Audience favorites included the interactive photobooth by Copenhagen-based artist and coder Andreas Refsgaard, and Narrative Laundry, a digital installation by creative technologist Adnan Aga. These were developed alongside content created in collaboration with subject matter experts and Superposition, a Netherlands-based design studio known for its interactive media experiences.

Reflecting on the exhibition’s significance, curator Taylor noted: “This exhibition examines memes not as mere entertainment, but as inheritors of traditional visual communication tactics that serve as both mass media and cultural critique. The provocative imagery and symbolic gestures that have always captured attention continue to do so, only now through the Internet—proving that visual communication strategies remain consistent even as mediums evolve. Yet while we obsessively measure our digital lives, memes resist quantification even as they shape collective consciousness. Rather than presenting a gallery of memes, we offer critical analysis of how these fluid, anonymous artifacts function as societal barometers—crossing borders and generations while remaining deeply nuanced."
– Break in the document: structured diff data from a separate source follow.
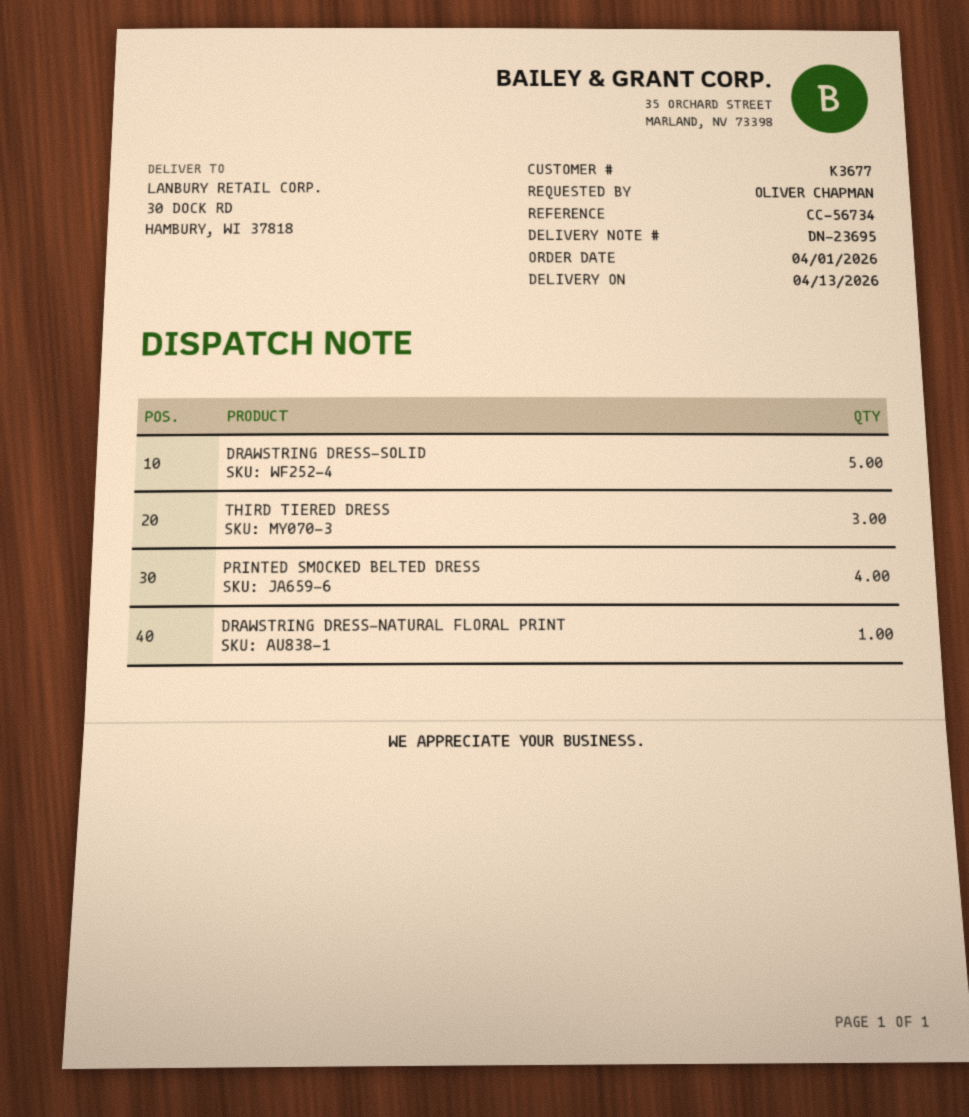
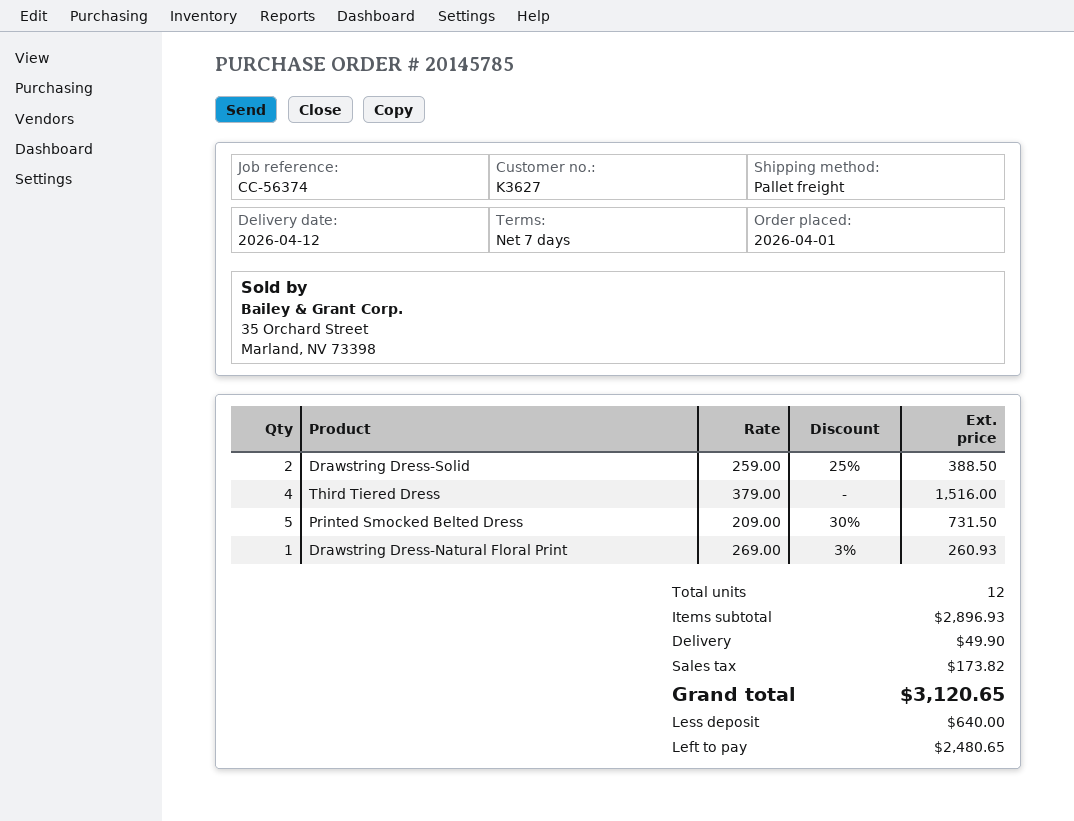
delivery date: 2026-04-13 -> 2026-04-12
customer number: K3677 -> K3627
reference: CC-56734 -> CC-56374
DRAWSTRING DRESS-SOLID: 5 -> 2
THIRD TIERED DRESS: 3 -> 4
PRINTED SMOCKED BELTED DRESS: 4 -> 5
Alfredo Cramerotti, director of the Media Majlis Museum, added: “This exhibition zooms in on a communication device we all use daily yet rarely stop to interrogate. Through design, scenography, and newly commissioned works, Memememememe invites us to reflect on the true cultural weight and influence of memes—those seemingly trivial fragments that profoundly shape how we perceive and navigate our world.”

As the first university museum dedicated to exploring journalism, communication, and media in the Arab world, the Media Majlis Museum continues to create immersive experiences that challenge conventional narratives.